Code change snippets
=======

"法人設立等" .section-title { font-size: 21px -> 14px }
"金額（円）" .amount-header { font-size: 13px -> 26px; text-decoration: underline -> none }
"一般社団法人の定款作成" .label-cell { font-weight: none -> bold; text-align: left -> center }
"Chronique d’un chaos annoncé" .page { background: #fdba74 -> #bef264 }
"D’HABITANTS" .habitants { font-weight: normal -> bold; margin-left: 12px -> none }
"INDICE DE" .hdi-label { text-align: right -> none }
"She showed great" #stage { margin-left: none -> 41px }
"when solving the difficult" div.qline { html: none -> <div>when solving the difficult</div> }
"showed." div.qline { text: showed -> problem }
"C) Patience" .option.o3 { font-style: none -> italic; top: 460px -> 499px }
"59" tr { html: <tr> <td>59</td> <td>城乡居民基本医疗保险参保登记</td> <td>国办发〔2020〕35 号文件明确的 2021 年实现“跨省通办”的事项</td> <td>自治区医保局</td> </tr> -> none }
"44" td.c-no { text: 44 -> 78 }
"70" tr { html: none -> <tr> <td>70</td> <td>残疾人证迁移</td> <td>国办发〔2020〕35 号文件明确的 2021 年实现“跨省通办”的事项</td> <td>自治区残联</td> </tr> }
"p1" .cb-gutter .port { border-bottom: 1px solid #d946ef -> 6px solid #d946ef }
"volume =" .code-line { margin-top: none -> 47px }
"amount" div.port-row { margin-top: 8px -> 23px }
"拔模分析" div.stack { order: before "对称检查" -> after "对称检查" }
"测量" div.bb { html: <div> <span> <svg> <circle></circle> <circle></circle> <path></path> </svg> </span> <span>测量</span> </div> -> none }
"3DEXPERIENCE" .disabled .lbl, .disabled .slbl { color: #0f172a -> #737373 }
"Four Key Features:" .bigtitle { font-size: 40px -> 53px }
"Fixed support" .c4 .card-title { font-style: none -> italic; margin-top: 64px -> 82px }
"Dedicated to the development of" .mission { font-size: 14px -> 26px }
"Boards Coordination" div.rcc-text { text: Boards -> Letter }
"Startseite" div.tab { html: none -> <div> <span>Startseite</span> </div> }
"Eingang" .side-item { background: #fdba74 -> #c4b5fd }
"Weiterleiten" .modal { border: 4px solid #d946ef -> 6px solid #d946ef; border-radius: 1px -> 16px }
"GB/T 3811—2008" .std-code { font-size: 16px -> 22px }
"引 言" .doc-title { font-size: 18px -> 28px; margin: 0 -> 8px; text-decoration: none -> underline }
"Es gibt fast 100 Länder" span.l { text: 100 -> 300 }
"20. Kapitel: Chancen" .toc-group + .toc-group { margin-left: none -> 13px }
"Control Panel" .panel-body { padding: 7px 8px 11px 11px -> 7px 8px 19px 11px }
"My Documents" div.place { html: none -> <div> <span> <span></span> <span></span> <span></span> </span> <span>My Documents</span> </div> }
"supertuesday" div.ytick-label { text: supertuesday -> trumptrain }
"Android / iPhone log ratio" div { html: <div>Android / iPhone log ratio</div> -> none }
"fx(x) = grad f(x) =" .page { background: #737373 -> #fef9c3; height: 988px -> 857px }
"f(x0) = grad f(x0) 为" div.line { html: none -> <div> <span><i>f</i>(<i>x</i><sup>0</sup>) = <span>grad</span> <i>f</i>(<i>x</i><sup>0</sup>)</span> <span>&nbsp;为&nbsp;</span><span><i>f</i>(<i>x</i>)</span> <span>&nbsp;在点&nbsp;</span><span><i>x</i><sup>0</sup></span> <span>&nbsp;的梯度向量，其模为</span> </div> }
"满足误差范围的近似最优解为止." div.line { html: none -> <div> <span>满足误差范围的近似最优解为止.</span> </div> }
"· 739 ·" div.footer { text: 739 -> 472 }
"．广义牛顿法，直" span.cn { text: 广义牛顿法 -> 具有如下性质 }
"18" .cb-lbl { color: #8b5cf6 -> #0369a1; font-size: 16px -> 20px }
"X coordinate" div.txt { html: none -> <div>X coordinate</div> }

=======

Please print each entry once more, exactly as it reads.

▶ **EXERCISE OUTPUT**
"法人設立等" .section-title { font-size: 21px -> 14px }
"金額（円）" .amount-header { font-size: 13px -> 26px; text-decoration: underline -> none }
"一般社団法人の定款作成" .label-cell { font-weight: none -> bold; text-align: left -> center }
"Chronique d’un chaos annoncé" .page { background: #fdba74 -> #bef264 }
"D’HABITANTS" .habitants { font-weight: normal -> bold; margin-left: 12px -> none }
"INDICE DE" .hdi-label { text-align: right -> none }
"She showed great" #stage { margin-left: none -> 41px }
"when solving the difficult" div.qline { html: none -> <div>when solving the difficult</div> }
"showed." div.qline { text: showed -> problem }
"C) Patience" .option.o3 { font-style: none -> italic; top: 460px -> 499px }
"59" tr { html: <tr> <td>59</td> <td>城乡居民基本医疗保险参保登记</td> <td>国办发〔2020〕35 号文件明确的 2021 年实现“跨省通办”的事项</td> <td>自治区医保局</td> </tr> -> none }
"44" td.c-no { text: 44 -> 78 }
"70" tr { html: none -> <tr> <td>70</td> <td>残疾人证迁移</td> <td>国办发〔2020〕35 号文件明确的 2021 年实现“跨省通办”的事项</td> <td>自治区残联</td> </tr> }
"p1" .cb-gutter .port { border-bottom: 1px solid #d946ef -> 6px solid #d946ef }
"volume =" .code-line { margin-top: none -> 47px }
"amount" div.port-row { margin-top: 8px -> 23px }
"拔模分析" div.stack { order: before "对称检查" -> after "对称检查" }
"测量" div.bb { html: <div> <span> <svg> <circle></circle> <circle></circle> <path></path> </svg> </span> <span>测量</span> </div> -> none }
"3DEXPERIENCE" .disabled .lbl, .disabled .slbl { color: #0f172a -> #737373 }
"Four Key Features:" .bigtitle { font-size: 40px -> 53px }
"Fixed support" .c4 .card-title { font-style: none -> italic; margin-top: 64px -> 82px }
"Dedicated to the development of" .mission { font-size: 14px -> 26px }
"Boards Coordination" div.rcc-text { text: Boards -> Letter }
"Startseite" div.tab { html: none -> <div> <span>Startseite</span> </div> }
"Eingang" .side-item { background: #fdba74 -> #c4b5fd }
"Weiterleiten" .modal { border: 4px solid #d946ef -> 6px solid #d946ef; border-radius: 1px -> 16px }
"GB/T 3811—2008" .std-code { font-size: 16px -> 22px }
"引 言" .doc-title { font-size: 18px -> 28px; margin: 0 -> 8px; text-decoration: none -> underline }
"Es gibt fast 100 Länder" span.l { text: 100 -> 300 }
"20. Kapitel: Chancen" .toc-group + .toc-group { margin-left: none -> 13px }
"Control Panel" .panel-body { padding: 7px 8px 11px 11px -> 7px 8px 19px 11px }
"My Documents" div.place { html: none -> <div> <span> <span></span> <span></span> <span></span> </span> <span>My Documents</span> </div> }
"supertuesday" div.ytick-label { text: supertuesday -> trumptrain }
"Android / iPhone log ratio" div { html: <div>Android / iPhone log ratio</div> -> none }
"fx(x) = grad f(x) =" .page { background: #737373 -> #fef9c3; height: 988px -> 857px }
"f(x0) = grad f(x0) 为" div.line { html: none -> <div> <span><i>f</i>(<i>x</i><sup>0</sup>) = <span>grad</span> <i>f</i>(<i>x</i><sup>0</sup>)</span> <span>&nbsp;为&nbsp;</span><span><i>f</i>(<i>x</i>)</span> <span>&nbsp;在点&nbsp;</span><span><i>x</i><sup>0</sup></span> <span>&nbsp;的梯度向量，其模为</span> </div> }
"满足误差范围的近似最优解为止." div.line { html: none -> <div> <span>满足误差范围的近似最优解为止.</span> </div> }
"· 739 ·" div.footer { text: 739 -> 472 }
"．广义牛顿法，直" span.cn { text: 广义牛顿法 -> 具有如下性质 }
"18" .cb-lbl { color: #8b5cf6 -> #0369a1; font-size: 16px -> 20px }
"X coordinate" div.txt { html: none -> <div>X coordinate</div> }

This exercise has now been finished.